PROBLEM DETAILS:
The entries below contain pictures. Retype everything except those pictures, exactly as given.

+===+

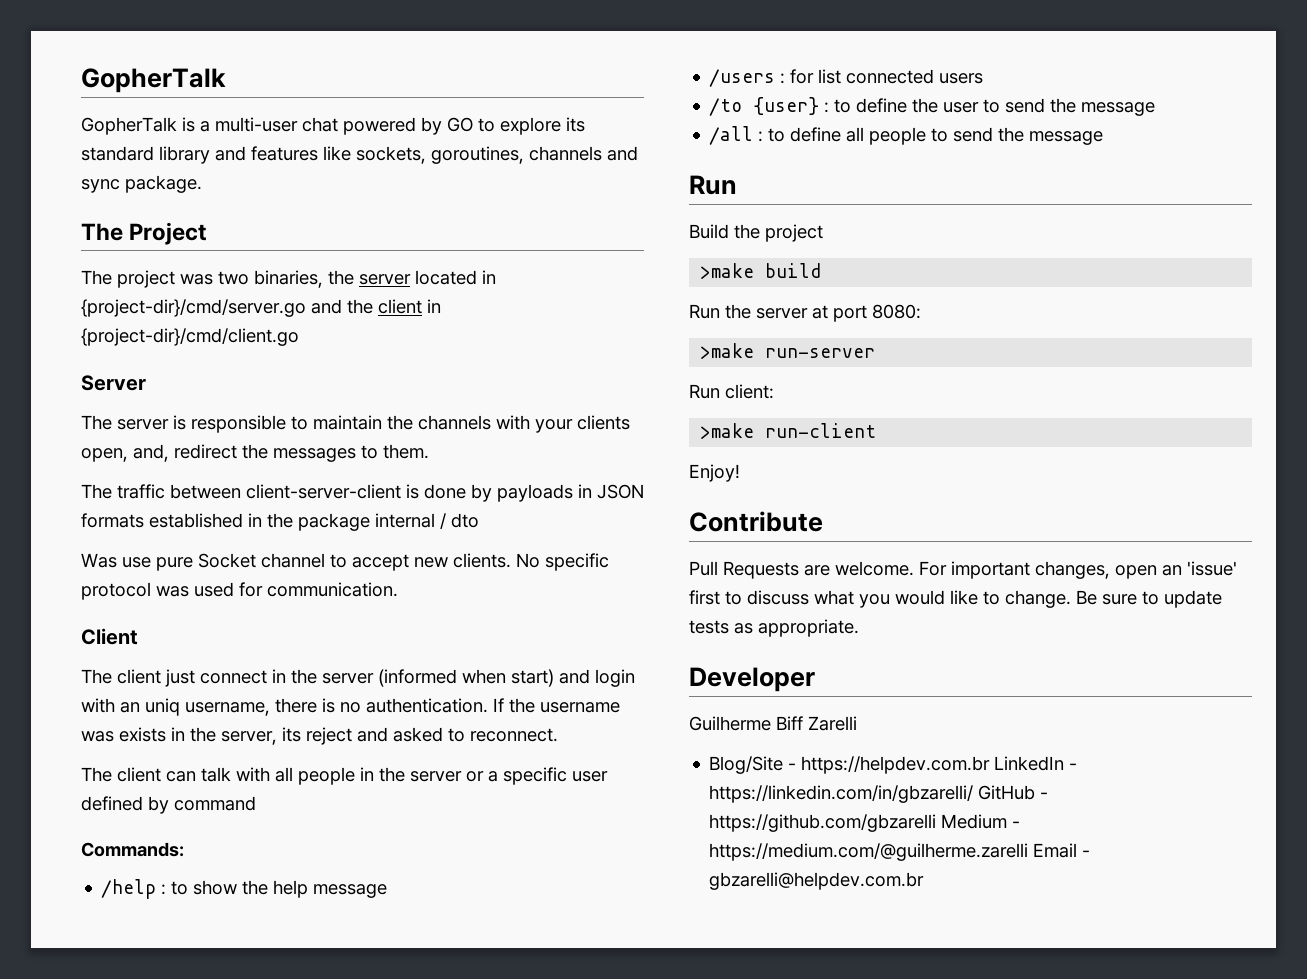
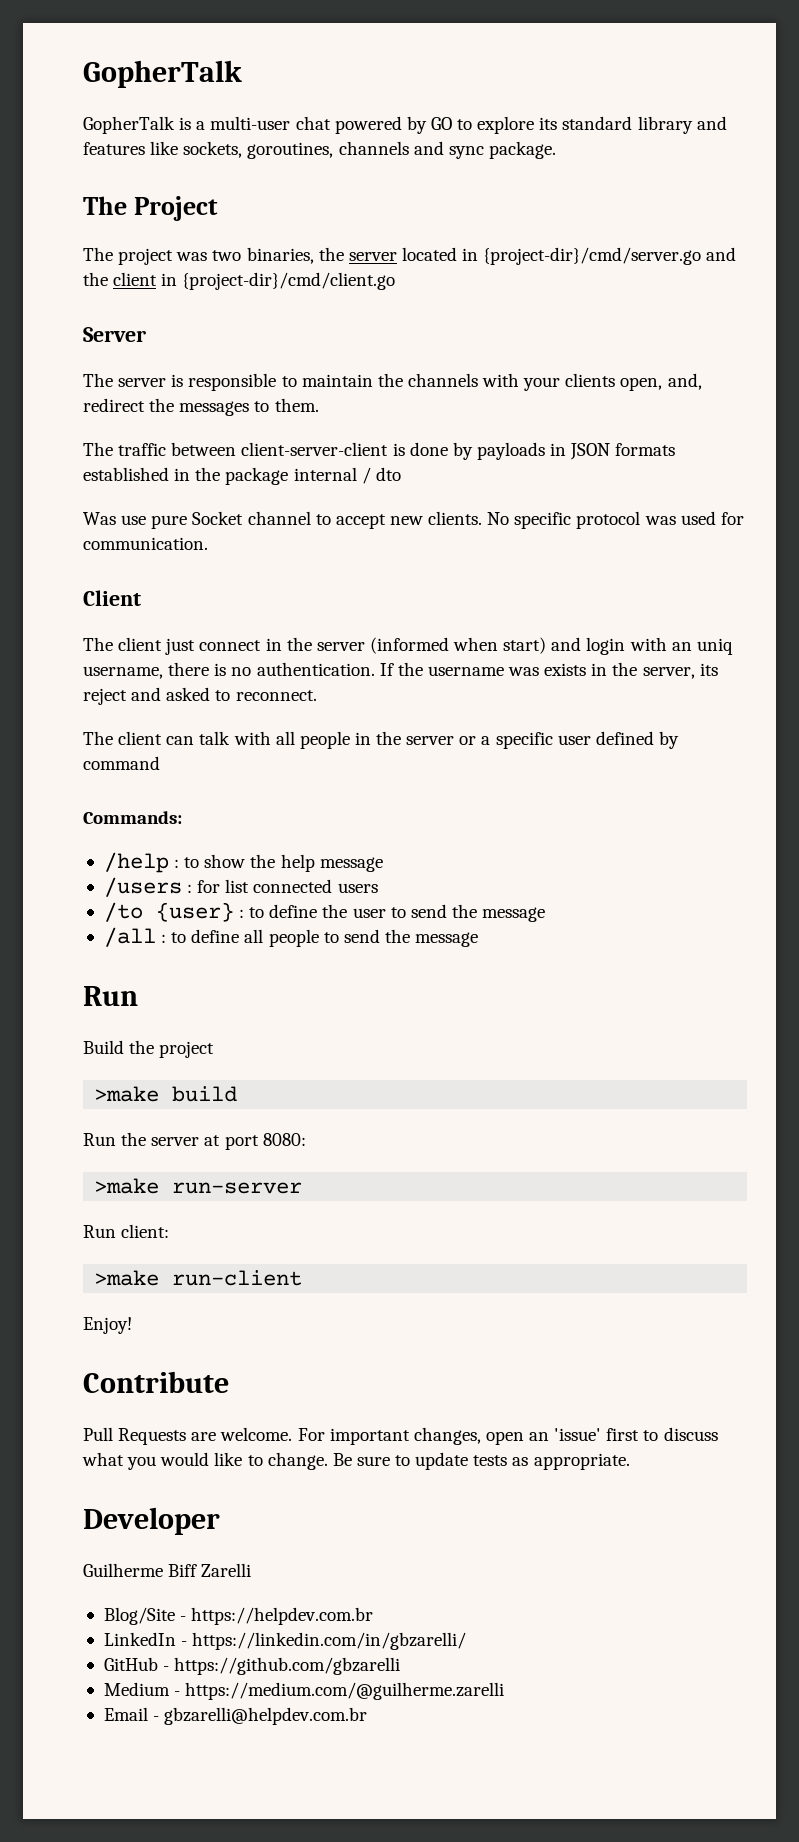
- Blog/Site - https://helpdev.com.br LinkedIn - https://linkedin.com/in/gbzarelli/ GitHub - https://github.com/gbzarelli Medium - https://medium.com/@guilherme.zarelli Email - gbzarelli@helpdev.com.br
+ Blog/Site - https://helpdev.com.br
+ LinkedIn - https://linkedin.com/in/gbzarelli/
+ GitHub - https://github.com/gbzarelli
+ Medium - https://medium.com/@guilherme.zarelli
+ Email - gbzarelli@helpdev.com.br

+===+

RESPONSE TO THE EXERCISE:
- Blog/Site - https://helpdev.com.br LinkedIn - https://linkedin.com/in/gbzarelli/ GitHub - https://github.com/gbzarelli Medium - https://medium.com/@guilherme.zarelli Email - gbzarelli@helpdev.com.br
+ Blog/Site - https://helpdev.com.br
+ LinkedIn - https://linkedin.com/in/gbzarelli/
+ GitHub - https://github.com/gbzarelli
+ Medium - https://medium.com/@guilherme.zarelli
+ Email - gbzarelli@helpdev.com.br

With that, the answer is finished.